- ABOUT THIS TASK -
Report every line below that carries the word "utilizando".

········

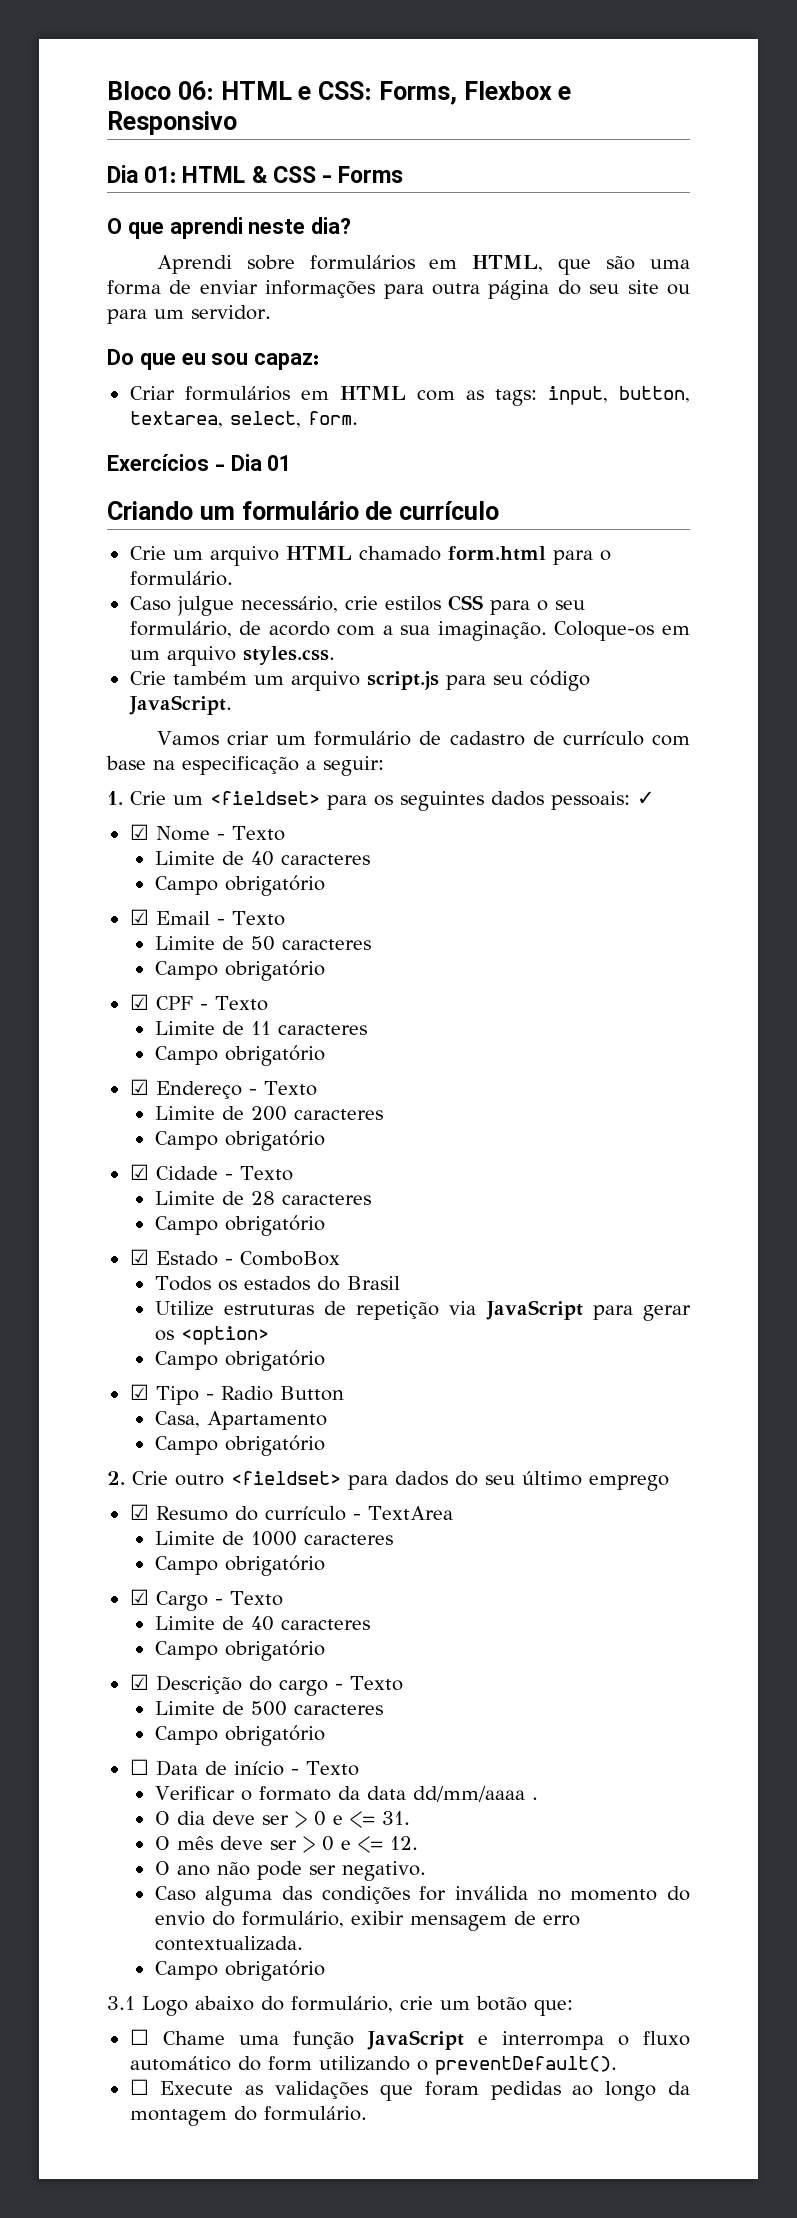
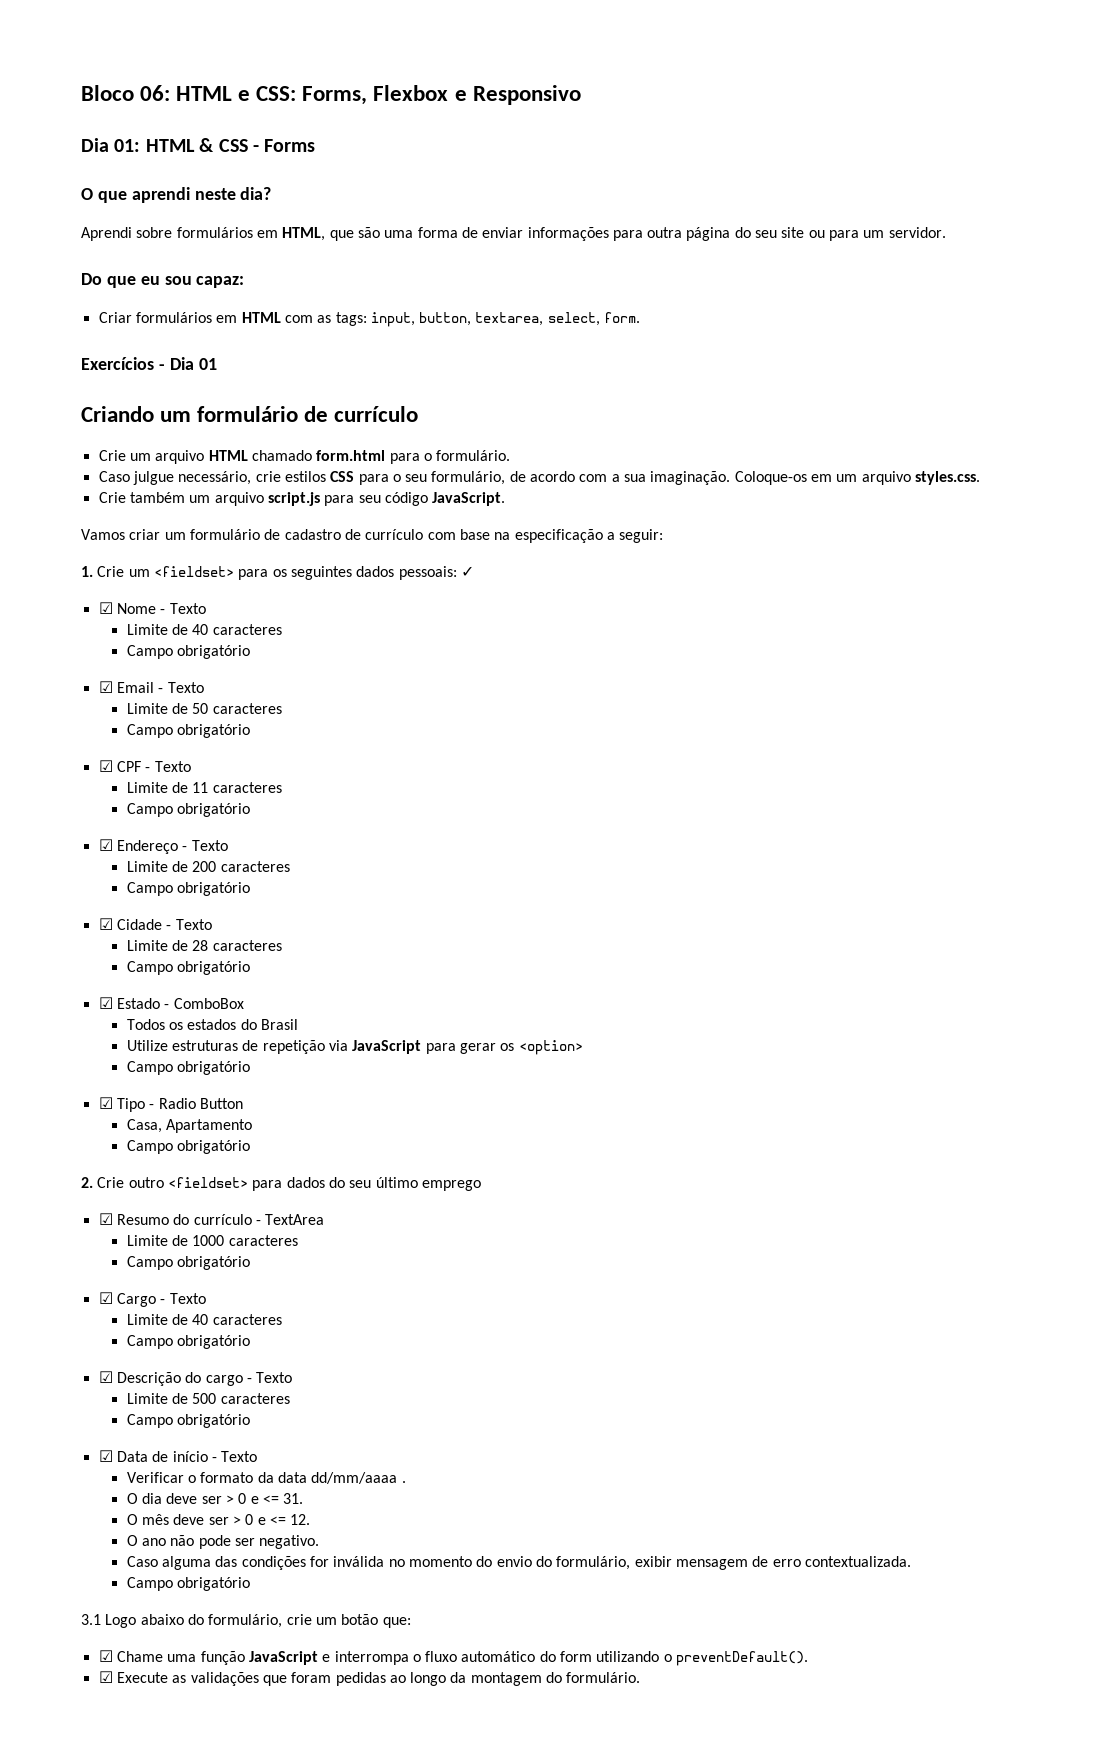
- ☐ Data de início - Texto
+ ☑ Data de início - Texto
- ☐ Chame uma função JavaScript e interrompa o fluxo automático do form utilizando o preventDefault().
+ ☑ Chame uma função JavaScript e interrompa o fluxo automático do form utilizando o preventDefault().
- ☐ Execute as validações que foram pedidas ao longo da montagem do formulário.
+ ☑ Execute as validações que foram pedidas ao longo da montagem do formulário.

········

- ANSWER SPACE -
- ☐ Chame uma função JavaScript e interrompa o fluxo automático do form utilizando o preventDefault().
+ ☑ Chame uma função JavaScript e interrompa o fluxo automático do form utilizando o preventDefault().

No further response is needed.